If both the roots of the quadratic equation `x^(2)-2kx+k^(2)+k-5=0` are less than 5, then k lies in the interval.

To solve the problem, we need to find the values of \( k \) such that both roots of the quadratic equation \[ x^2 - 2kx + (k^2 + k - 5) = 0 \] are less than 5. ### Step-by-Step Solution: **Step 1: Identify the quadratic equation.** The given quadratic equation is \[ x^2 - 2kx + (k^2 + k - 5) = 0. \] **Step 2: Calculate the discriminant.** The discriminant \( D \) of a quadratic equation \( ax^2 + bx + c = 0 \) is given by \[ D = b^2 - 4ac. \] Here, \( a = 1 \), \( b = -2k \), and \( c = k^2 + k - 5 \).

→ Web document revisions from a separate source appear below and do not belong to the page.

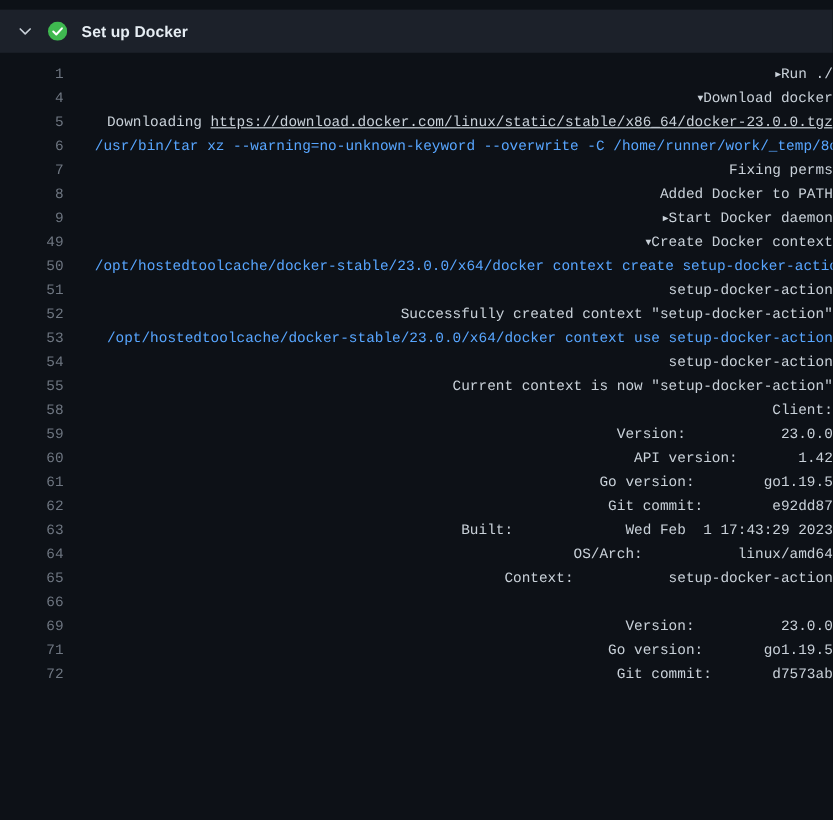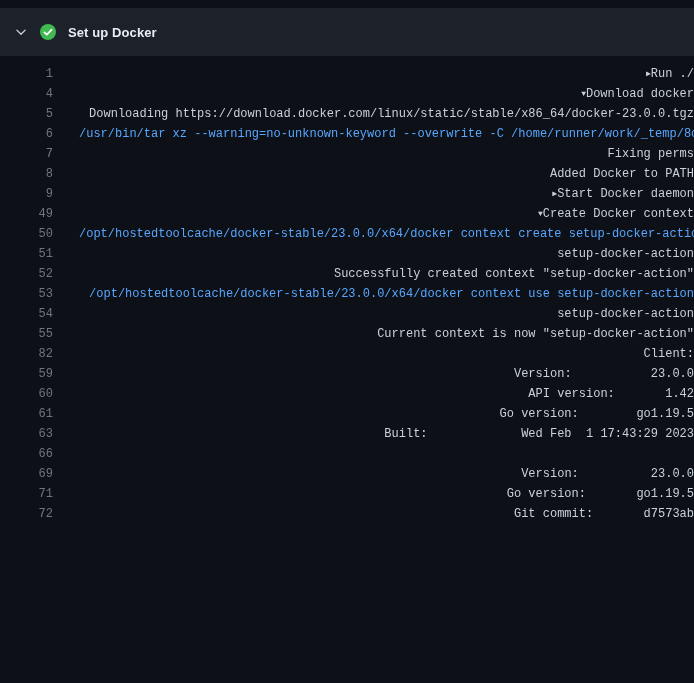--- a/index.html
+++ b/index.html
@@ -19,7 +19,7 @@
   }
   .step-header {
     margin-top: 8px;
-    height: 48px;
+    height: 36px;
     background: #1c212a;
     display: flex;
     align-items: center;

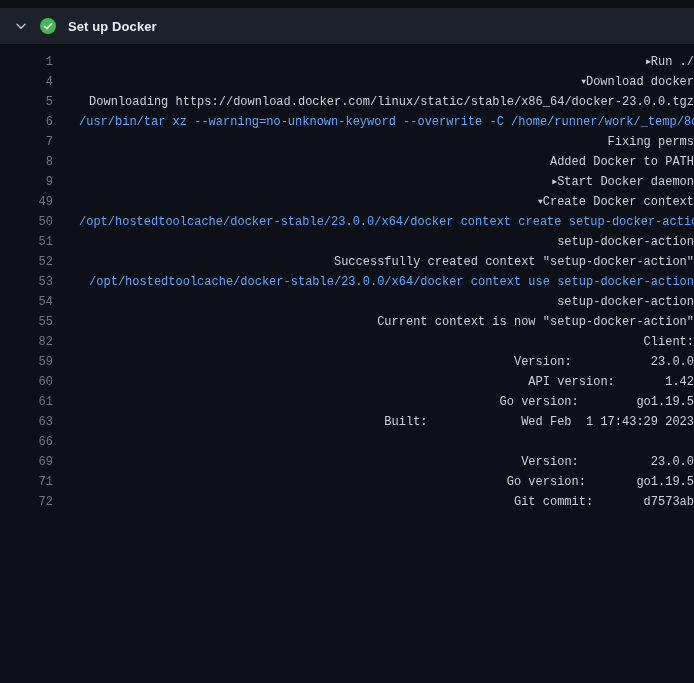--- a/index.html
+++ b/index.html
@@ -86,7 +86,7 @@
   }
   .seg-plain { color: #c9d1d9; }
   .seg-command { color: #58a6ff; }
-  .seg-link { color: #c9d1d9; cursor: pointer; }
+  .seg-link { color: #c9d1d9; text-decoration: underline; cursor: pointer; }
 </style>
 </head>
 <body>

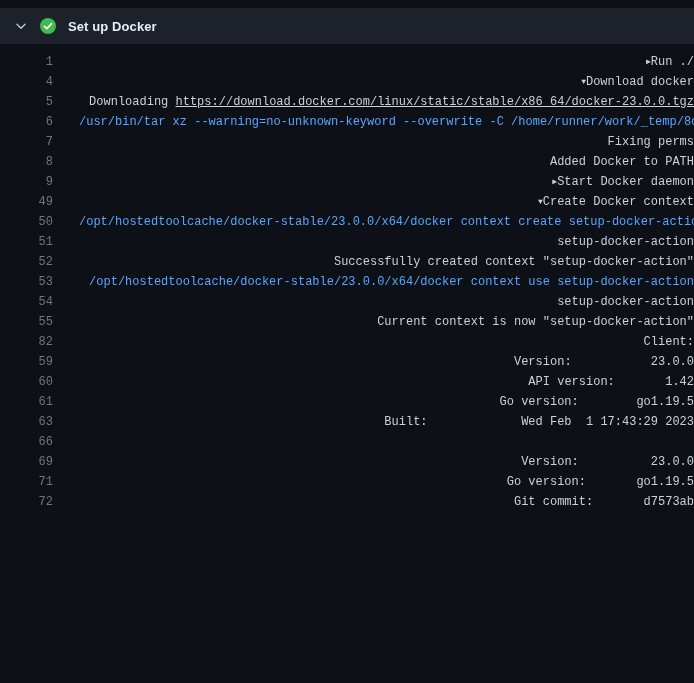--- a/index.html
+++ b/index.html
@@ -123,7 +123,7 @@
       <div class="log-row"><span class="num">53</span><span class="content"><span class="arrow"></span><span class="seg-command">/opt/hostedtoolcache/docker-stable/23.0.0/x64/docker context use setup-docker-action</span></span></div>
       <div class="log-row"><span class="num">54</span><span class="content"><span class="arrow"></span><span class="seg-plain">setup-docker-action</span></span></div>
       <div class="log-row"><span class="num">55</span><span class="content"><span class="arrow"></span><span class="seg-plain">Current context is now "setup-docker-action"</span></span></div>
-      <div class="log-row"><span class="num">82</span><span class="content"><span class="arrow"></span><span class="seg-plain">Client:</span></span></div>
+      <div class="log-row"><span class="num">58</span><span class="content"><span class="arrow"></span><span class="seg-plain">Client:</span></span></div>
       <div class="log-row"><span class="num">59</span><span class="content"><span class="arrow"></span><span class="seg-plain"> Version:           23.0.0</span></span></div>
       <div class="log-row"><span class="num">60</span><span class="content"><span class="arrow"></span><span class="seg-plain"> API version:       1.42</span></span></div>
       <div class="log-row"><span class="num">61</span><span class="content"><span class="arrow"></span><span class="seg-plain"> Go version:        go1.19.5</span></span></div>

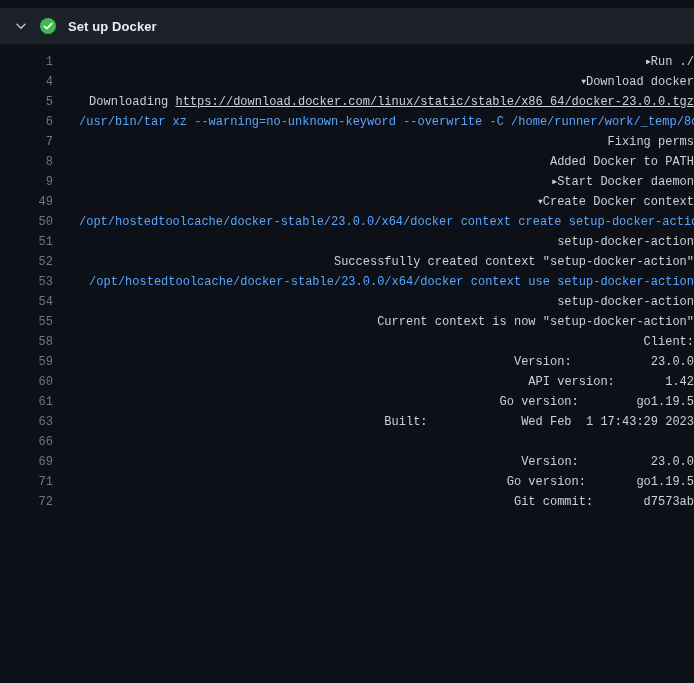--- a/index.html
+++ b/index.html
@@ -127,6 +127,7 @@
       <div class="log-row"><span class="num">59</span><span class="content"><span class="arrow"></span><span class="seg-plain"> Version:           23.0.0</span></span></div>
       <div class="log-row"><span class="num">60</span><span class="content"><span class="arrow"></span><span class="seg-plain"> API version:       1.42</span></span></div>
       <div class="log-row"><span class="num">61</span><span class="content"><span class="arrow"></span><span class="seg-plain"> Go version:        go1.19.5</span></span></div>
+      <div class="log-row"><span class="num">62</span><span class="content"><span class="arrow"></span><span class="seg-plain"> Git commit:        e92dd87</span></span></div>
       <div class="log-row"><span class="num">63</span><span class="content"><span class="arrow"></span><span class="seg-plain"> Built:             Wed Feb  1 17:43:29 2023</span></span></div>
       <div class="log-row"><span class="num">66</span><span class="content"><span class="arrow"></span></span></div>
       <div class="log-row"><span class="num">69</span><span class="content"><span class="arrow"></span><span class="seg-plain">  Version:          23.0.0</span></span></div>

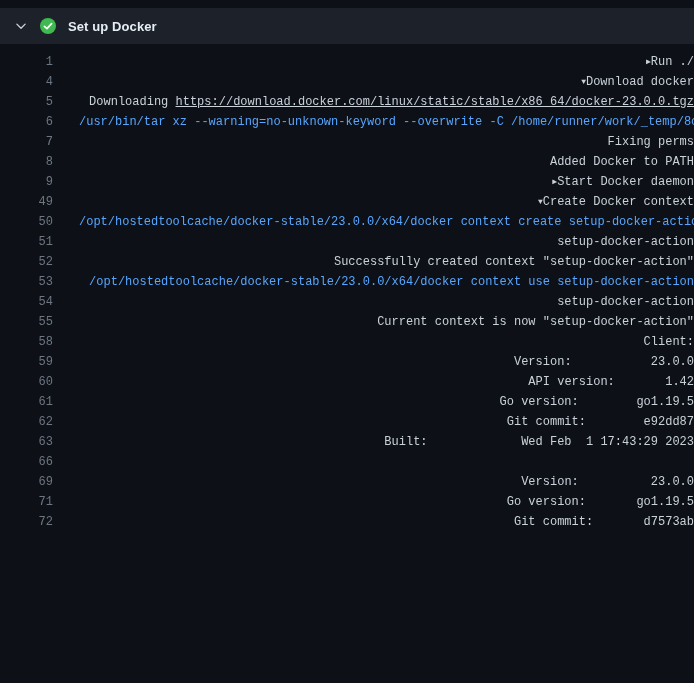--- a/index.html
+++ b/index.html
@@ -129,6 +129,7 @@
       <div class="log-row"><span class="num">61</span><span class="content"><span class="arrow"></span><span class="seg-plain"> Go version:        go1.19.5</span></span></div>
       <div class="log-row"><span class="num">62</span><span class="content"><span class="arrow"></span><span class="seg-plain"> Git commit:        e92dd87</span></span></div>
       <div class="log-row"><span class="num">63</span><span class="content"><span class="arrow"></span><span class="seg-plain"> Built:             Wed Feb  1 17:43:29 2023</span></span></div>
+      <div class="log-row"><span class="num">64</span><span class="content"><span class="arrow"></span><span class="seg-plain"> OS/Arch:           linux/amd64</span></span></div>
       <div class="log-row"><span class="num">66</span><span class="content"><span class="arrow"></span></span></div>
       <div class="log-row"><span class="num">69</span><span class="content"><span class="arrow"></span><span class="seg-plain">  Version:          23.0.0</span></span></div>
       <div class="log-row"><span class="num">71</span><span class="content"><span class="arrow"></span><span class="seg-plain">  Go version:       go1.19.5</span></span></div>

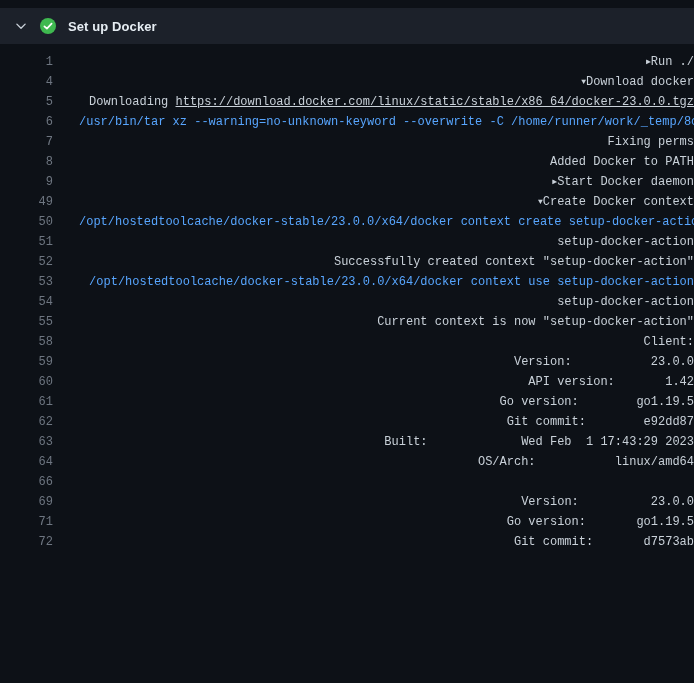--- a/index.html
+++ b/index.html
@@ -130,6 +130,7 @@
       <div class="log-row"><span class="num">62</span><span class="content"><span class="arrow"></span><span class="seg-plain"> Git commit:        e92dd87</span></span></div>
       <div class="log-row"><span class="num">63</span><span class="content"><span class="arrow"></span><span class="seg-plain"> Built:             Wed Feb  1 17:43:29 2023</span></span></div>
       <div class="log-row"><span class="num">64</span><span class="content"><span class="arrow"></span><span class="seg-plain"> OS/Arch:           linux/amd64</span></span></div>
+      <div class="log-row"><span class="num">65</span><span class="content"><span class="arrow"></span><span class="seg-plain"> Context:           setup-docker-action</span></span></div>
       <div class="log-row"><span class="num">66</span><span class="content"><span class="arrow"></span></span></div>
       <div class="log-row"><span class="num">69</span><span class="content"><span class="arrow"></span><span class="seg-plain">  Version:          23.0.0</span></span></div>
       <div class="log-row"><span class="num">71</span><span class="content"><span class="arrow"></span><span class="seg-plain">  Go version:       go1.19.5</span></span></div>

Calculating the discriminant: \[ D = (-2k)^2 - 4 \cdot 1 \cdot (k^2 + k - 5) = 4k^2 - 4(k^2 + k - 5). \] Expanding this gives: \[ D = 4k^2 - 4k^2 - 4k + 20 = -4k + 20. \] **Step 3: Ensure the discriminant is non-negative.** For the roots to be real, the discriminant must be non-negative: \[ -4k + 20 \geq 0. \] Solving this inequality: \[ 20 \geq 4k \implies k \leq 5. \] **Step 4: Find the roots of the quadratic equation.** Using the quadratic formula, the roots are given by: \[ x = \frac{-b \pm \sqrt{D}}{2a} = \frac{2k \pm \sqrt{-4k + 20}}{2}. \] This simplifies to: \[ x = k \pm \sqrt{5 - k}. \] **Step 5: Set conditions for the roots to be less than 5.** For both roots to be less than 5, we require: 1. \( k + \sqrt{5 - k} < 5 \) 2. \( k - \sqrt{5 - k} < 5 \) **Step 6: Solve the first inequality.** From \( k + \sqrt{5 - k} < 5 \): \[ \sqrt{5 - k} < 5 - k. \] Squaring both sides (valid since both sides are non-negative): \[ 5 - k < (5 - k)^2. \] Expanding the right side: \[ 5 - k < 25 - 10k + k^2. \] Rearranging gives: \[ 0 < k^2 - 9k + 20. \] Factoring the quadratic: \[ 0 < (k - 4)(k - 5). \] This inequality holds for \( k < 4 \) or \( k > 5 \). **Step 7: Solve the second inequality.** From \( k - \sqrt{5 - k} < 5 \): \[ -\sqrt{5 - k} < 5 - k \implies \sqrt{5 - k} > k - 5. \] Squaring both sides: \[ 5 - k > (k - 5)^2. \] Expanding gives: \[ 5 - k > k^2 - 10k + 25. \] Rearranging gives: \[ 0 > k^2 - 9k + 20. \] Factoring: \[ 0 > (k - 4)(k - 5). \] This inequality holds for \( 4 < k < 5 \). **Step 8: Combine the results.** From the inequalities \( k < 4 \) and \( 4 < k < 5 \), we conclude that the valid interval for \( k \) is: \[ k \in (-\infty, 4). \] ### Final Answer: Thus, \( k \) lies in the interval \( (-\infty, 4) \).